With two days to go until Sunday’s general election, there’s talk of a potential ’inciucio’ everywhere from the pages of newspapers to the heated conversations at sports bars up and down the country.

So what is an ‘inciucio’ and why does the word seem to be on everyone’s lips whenever Italy faces elections?

Briefly, ‘inciucio’ is political jargon that describes any type of dubious agreement or, if you will, compromise reached by two or more political parties generally holding opposite views and ideals.

There’s no direct translation into English, though a native speaker would probably refer to it as something of a dodgy backroom deal.

Non c’è una maggioranza chiara. 

Eh, figurati. Faranno il solito inciucio.

There isn’t a clear-cut majority.

Oh, that’s not new. They’ll go for the usual deal.

Such an agreement is usually necessary when forming a large coalition government, with terms largely assumed to be based on the “you scratch my back, I scratch yours” principle. 

READ ALSO: Salvini vs Meloni: Can Italy’s far-right rivals put differences aside?

With that definition in mind, it’s hard not to see why ‘inciucio’ is such a commonly-used word in Italy, a country whose political class has historically been partial to improbable alliances with their previously hated rivals. 

Cosa pensi delle prossime elezioni?

Preferisco non pensare. Ne ho avuto abbastanza di questi inciuci. 

What do you think of the next elections?

I’d rather not think. I’ve had enough of these political deals.

Purtroppo, con questa legge elettorale, l’inciucio tra partiti è l’unica via per avere un governo…

Fammi un piacere. Gli inciuci esistevano anche 60 anni fa, molto prima di questa legge elettorale.

Sadly, with the current electoral system, a compromise between different parties is the only way to form a new government.

Do me a favour. These types of agreements existed 60 years ago, well before the present electoral system.

While the noble art of the inciucio goes back a long way in the history of republican Italy, the term itself was only coined in 1995 by Massimo D’Alema, then secretary of the left-wing Democratic Party (PD). 

The expression only rose to popularity a couple of years later, when the founder of the term thought it fit to put the word to good use and reached a ‘non-aggression pact’ with the then-leaders of Italy’s right-wing coalition – the agreement went down in history as the patto della crostata or ‘pie pact’ – but we’ll keep that story for another time.

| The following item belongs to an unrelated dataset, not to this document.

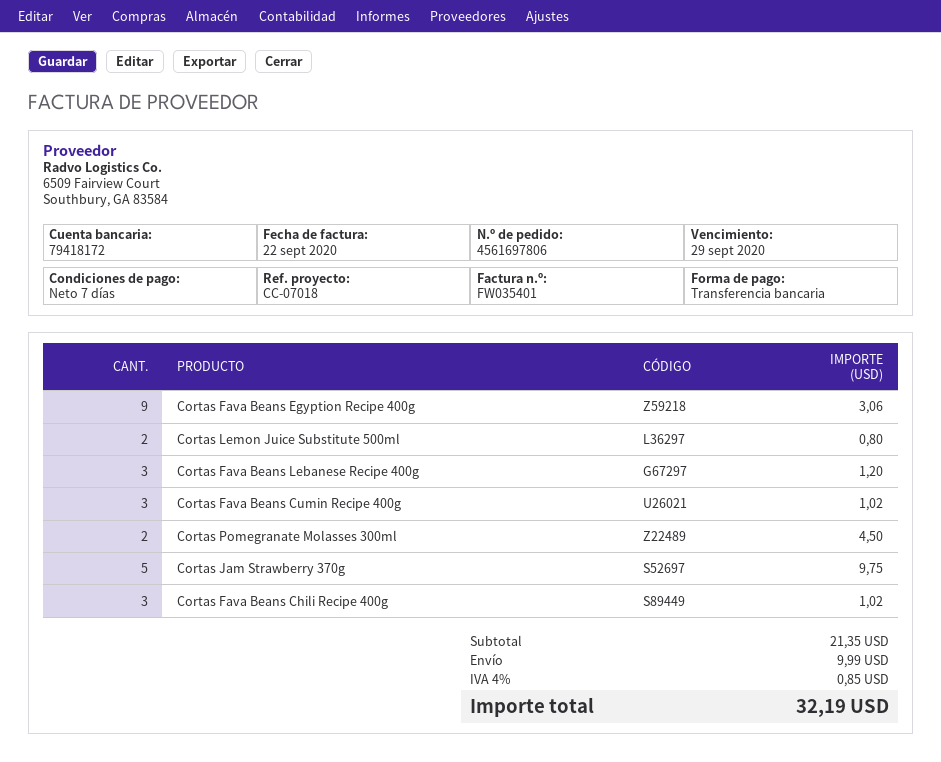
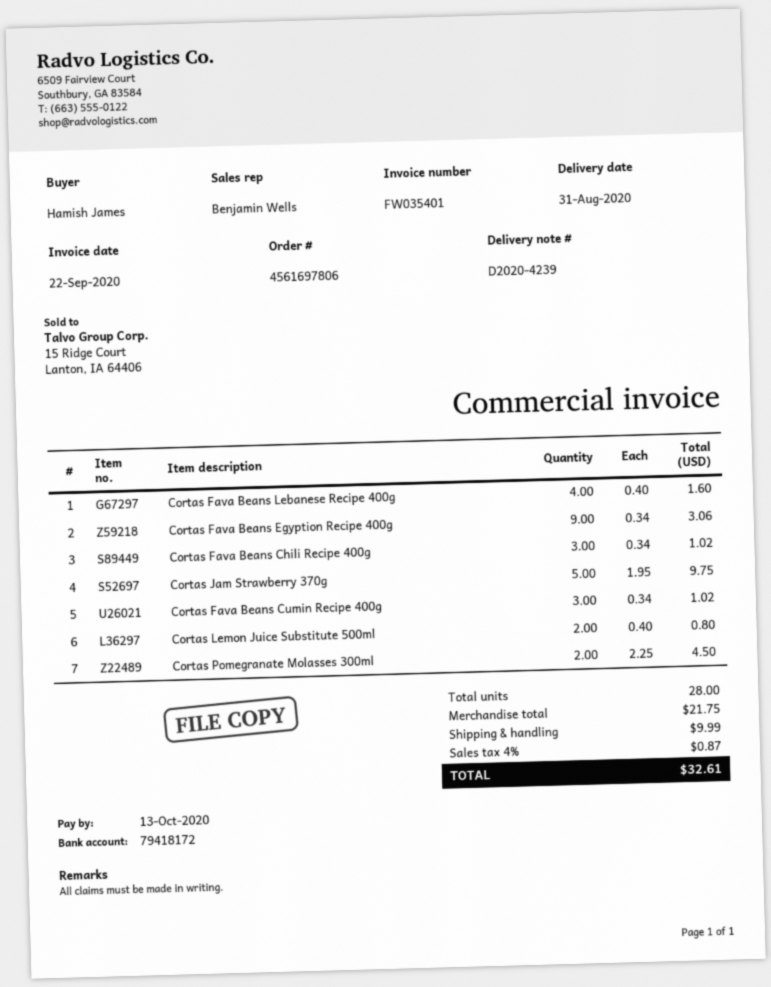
due date: 2020-09-29 -> 2020-10-13
Cortas Fava Beans Lebanese Recipe 400g: 3 for 1.20 -> 4 for 1.60
subtotal: 21.35 -> 21.75
tax: 4% = 0.85 -> 4% = 0.87
total: 32.19 -> 32.61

Ever since then, the term ‘inciucio’ has been regularly used by political commentators as well as the wider public to discuss the various power plays of the country’s major political forces.

For instance, the most classic of inciuci was at the foundation of Giuseppe Conte’s first cabinet back in 2018, when Matteo Salvini’s League and Luigi Di Maio’s Five-Star Movement unexpectedly found sufficient common ground to form a coalition government.

So, will we see another inciucio this time around?

Given the unpredictable nature of Italian politics, you’ll forgive us for not ruling out the possibility of another inciucio just yet.